Niestety na początku drugiej połowy gospodarze odzyskali prowadzenie po golu Rudola i ponownie musieliśmy gonić wynik. GKS przeważał na boisku, niestety nie przekładało się to na sytuacje bramkowe. W 65. minucie w końcu się udało taką stworzyć, ale Zych nie zdołał trafić w bramkę. W odpowiedzi lublinianie oddali dwa strzały, lecz w obu przypadkach Drazik nie był zmuszony do interwencji.
Im bliżej było końca meczu, tym rzadziej Motor decydował się na akcje ofensywne, skupiając się głównie na obronie korzystnego wyniku.
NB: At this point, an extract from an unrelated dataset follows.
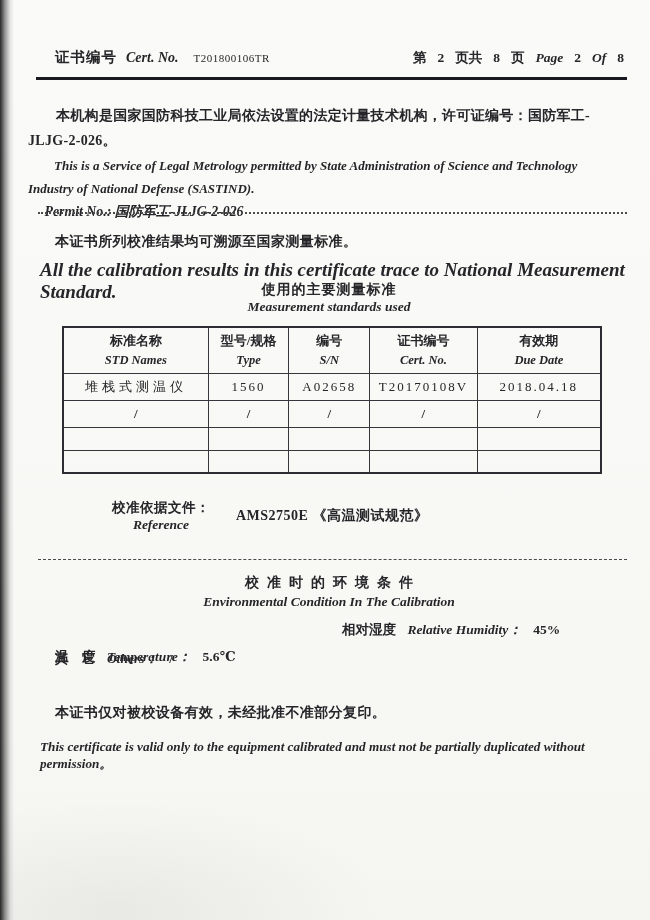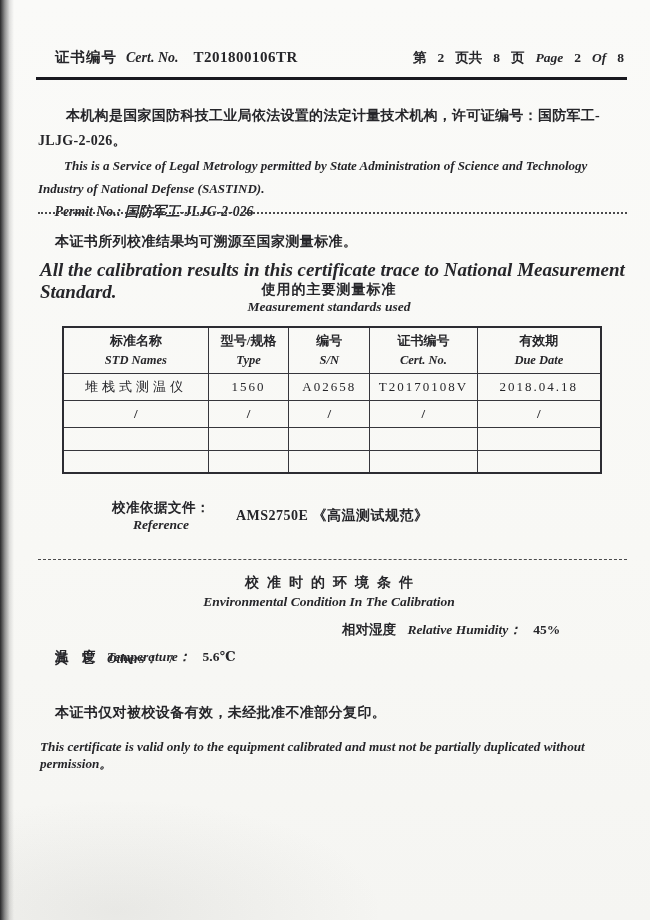"T201800106TR" .hdr-no { font-size: 15px -> 11px; font-weight: 700 -> 400 }
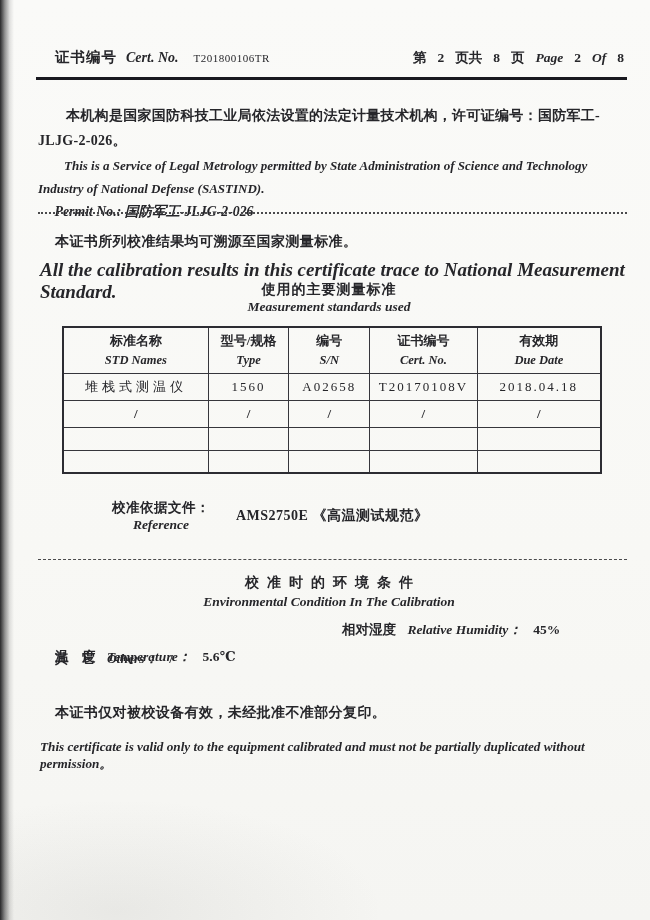"本机构是国家国防科技工业局依法设置的法定计量技术机构，许可证编号：国防军工-JL" .intro { left: 38px -> 28px }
Nasze akcje można jednak określić biciem głową w mur, gdyż Budziłek nie był zmuszony do większego wysiłku. W 90. minucie gospodarze mogli podwyższyć wynik, gdy na próbę lobu z około 50 metrów zdecydował się jeden z zawodników gospodarzy, jednak w ostatniej chwili Drazik zdołał sparować piłkę na rzut rożny. Do ostatniego gwizdka sędziego nie udało się nam doprowadzić do wyrównania i Motor dopisuje do swojego konta trzy punkty.
5 marca, Lublin, godz. 17:00
Motor Lublin - GKS Jastrzębie 2:1 (1:1)
1:0 - Mariusz Rybicki 17’
1:1 - Daniel Stanclik 31’
2:1 - Sebastian Rudol 47’
Motor Lublin: Łukasz Budziłek - Mariusz Rybicki (73. Michał Król), Rafał Król, Filip Wójcik, Kacper Wełniak (83. Dawid Kasprzyk), Sebastian Rudol, Filip Luberecki, Bartosz Zbiciak (63. Arkadiusz Najemski), Marcel Gąsior (63. Wojciech Reiman), Jakub Lis, Piotr Ceglarz (73. Kamil Wojtkowski).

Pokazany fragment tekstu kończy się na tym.